しかしそこはお父様が侯爵家の力――――平たく言うとお金――――を奮ったのか、カイロス様のクラスと同じクラスになったようだ。
「わぁっ、カイロスお兄さま!ボク、エリュカです!同じクラスなの、嬉しいです~っ!」
「……ああ、そういえばファルシュカに弟がいたのだったか。よく似ている」
抱き着こうとするエリュカを、必死に止める。
二人に面識が無かったのは、エリュカはずっと領地で静養していたから。
僕はお父様と共に領地と王都を行き来していたけど、エリュカには馬車に乗って長期間揺られる体力も無かった。
父にも使用人たちからも可愛がられているエリュカを、カイロス様にあんまり会わせたくなかった。

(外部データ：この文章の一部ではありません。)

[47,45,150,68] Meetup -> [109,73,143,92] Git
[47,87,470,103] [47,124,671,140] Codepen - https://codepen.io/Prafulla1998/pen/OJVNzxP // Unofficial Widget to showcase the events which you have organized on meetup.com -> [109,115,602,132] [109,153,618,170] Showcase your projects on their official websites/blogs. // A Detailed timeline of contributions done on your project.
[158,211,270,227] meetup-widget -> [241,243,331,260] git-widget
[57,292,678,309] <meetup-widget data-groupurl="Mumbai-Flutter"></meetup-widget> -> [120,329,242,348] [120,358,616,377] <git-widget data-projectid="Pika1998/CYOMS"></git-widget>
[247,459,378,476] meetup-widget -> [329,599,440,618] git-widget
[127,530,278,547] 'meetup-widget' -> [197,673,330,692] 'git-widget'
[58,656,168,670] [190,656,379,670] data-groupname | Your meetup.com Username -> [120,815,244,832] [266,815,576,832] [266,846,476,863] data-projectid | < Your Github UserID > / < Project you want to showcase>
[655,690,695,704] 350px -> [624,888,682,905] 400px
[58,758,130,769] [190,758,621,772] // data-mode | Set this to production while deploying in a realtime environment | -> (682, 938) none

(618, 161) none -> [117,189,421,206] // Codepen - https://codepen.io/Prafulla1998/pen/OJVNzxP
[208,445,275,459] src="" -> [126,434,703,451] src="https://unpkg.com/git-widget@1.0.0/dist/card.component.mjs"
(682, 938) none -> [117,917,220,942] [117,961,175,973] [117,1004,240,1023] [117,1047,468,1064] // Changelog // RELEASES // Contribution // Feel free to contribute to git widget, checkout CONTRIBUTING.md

出来ればちゃんと婚姻するまで。
「エリュカ、はしたないことを。辞めなさい」
王族の御身になんてことを、という気持ちが八割、残りは僕の婚約者に近付かないで欲しいという、仄暗い気持ちだ。
「ええっ、ちょっとお兄さま。ボクもカイロスお兄さまと親しくならなくちゃでしょ?兄弟になるんだから!離して!」
「で、でも!カイロス様にそんな無礼なことを」
「はは、ファルシュカ、別にいい。お前の弟だからな」
「……っ、す、すみません。ご迷惑をおかけして……」
「えへっ!カイロスお兄さま、大好きい!」
優しく微笑むカイロス様に、もやもやが積もる。
カイロス様は末っ子で、兄王子たちとも親交はあまりないらしい。だから、エリュカに優しいのかな……?

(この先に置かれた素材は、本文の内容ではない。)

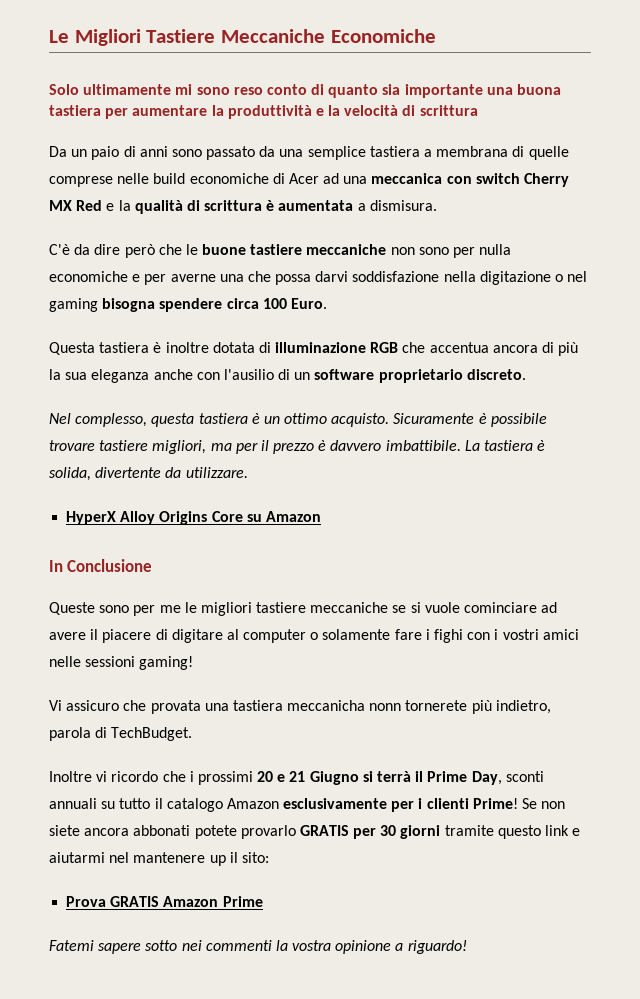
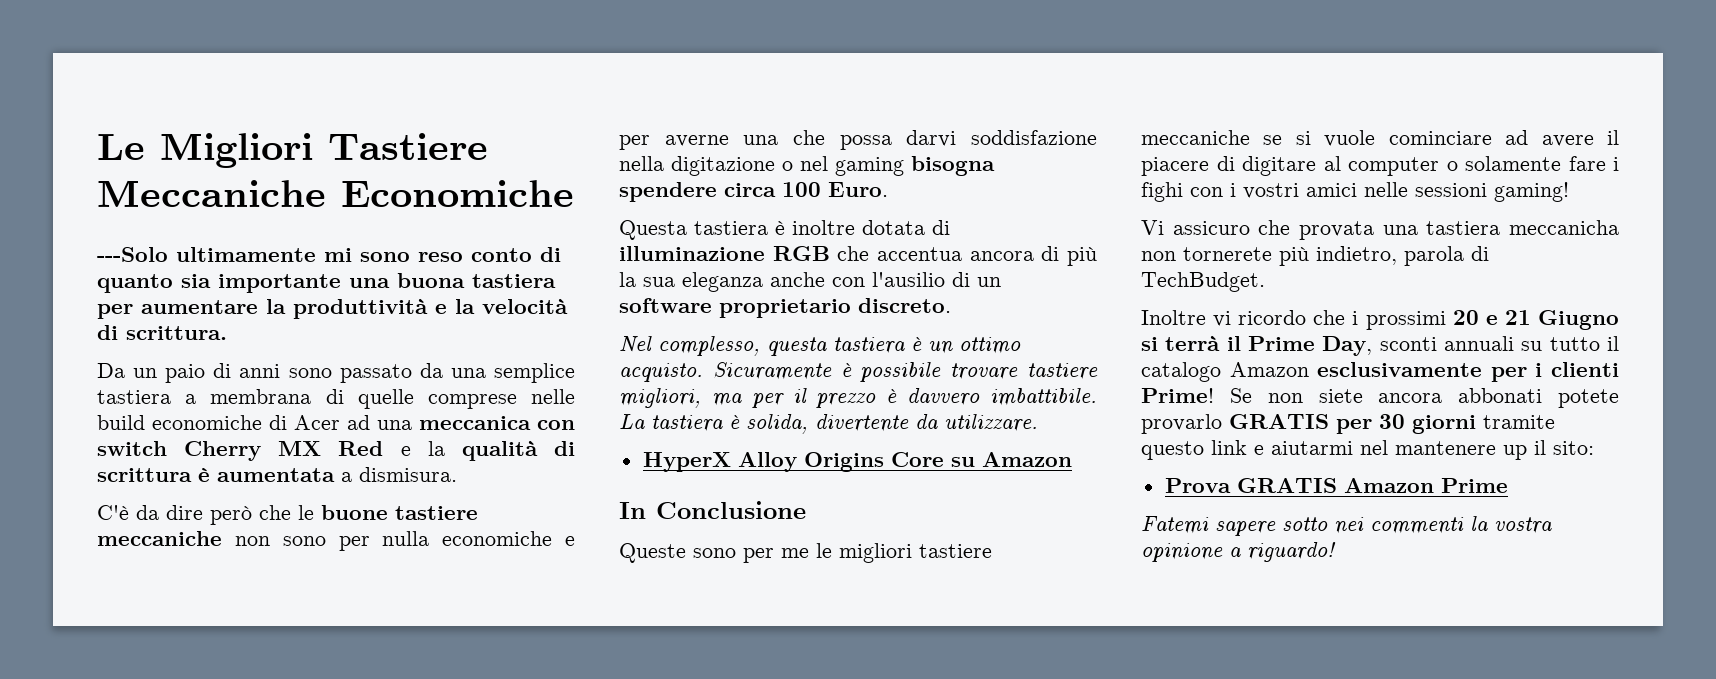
[49,84,79,95] Solo -> [97,247,168,262] ---Solo
[419,105,478,116] scrittura -> [126,326,227,340] scrittura.
[369,703,402,711] nonn -> [1141,251,1176,261] non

昼休みになると、エリュカは当然のようにカイロス様の腕にくっついて現れた。
「えー!ボクの分ないの!?ひどい……」
「俺のをやる」
「あっ、それはだめです!エリュカ、僕の分を食べなさい」
弁明させてもらえば、エリュカはエリュカで昼食を持ってきていると思っていた。好き嫌いの多いエリュカは、きっとカフェテラスの食事は食べられないはずだ。
「カイロス様ぁ、それおいしそっ!ちょーだいっ?」
「な、なにを……」
はしたなく強請るエリュカに、僕は顔を青くさせた。それなのにカイロス様は仕方なさそうに、しかし嬉しそうに目を細めている。
「ほら」
カイロス様の長い指でつままれたブドウの粒が、エリュカの口へ放り込まれた。
それは、僕も見たことのある光景。中庭で密かに会う、付き合いたての恋人たちのような。
指先が冷たくなっていくのを、擦り合わせた。他の生徒なら遠ざけてくれるカイロス様が、エリュカだけは側に置いている。
どうにか、僕が離さなくちゃ。
「エリュカ。こっちにもたくさんあるから、僕の方においで?」
「えーっ、やだぁ!お兄さまは家でも一緒だけど、カイロスお兄さまは学園だけだもん~」
「うわ……可愛いな。ファルシュカの顔でそんなの言われるとヤバい」
「えっ……」
「俺はお前の顔、結構好きだからな」
うっ。不意にこちらに向けて言われた言葉に、胸がぎゅうっと掴まれた。
顔、この顔を好んでいらっしゃるとは……!セオドアの化粧水を使わせていてもらって良かった!!
嬉しさに顔が歪みそうになるのを堪えて、きゅっと我慢した。危ない危ない、だらしないにやけ顔になるところだった。たった今、褒めてもらったのに。
「えへっ、嬉しい!カイロスお兄さま、ボクの顔、好みなんだぁ~!嬉しい嬉しいっ!」
「お前の弟、元気じゃないか。病弱だったんじゃないのか?」
「あ……はい。そうです。そのはずなんですけど……あはは……どうしてでしょうかね……」
「性格は元気なの!体は弱いけど、性格まで暗かったらすぐ死んじゃいそうだから……」
「そうか」
カイロス様は多分、適当だったと思う。
けれど、ざっくりと頭を撫でられたエリュカは、カイロス様だけを見つめてボーッとしていた。
僕にはよく分かる。
あれは、恋に落ちてしまったんだと。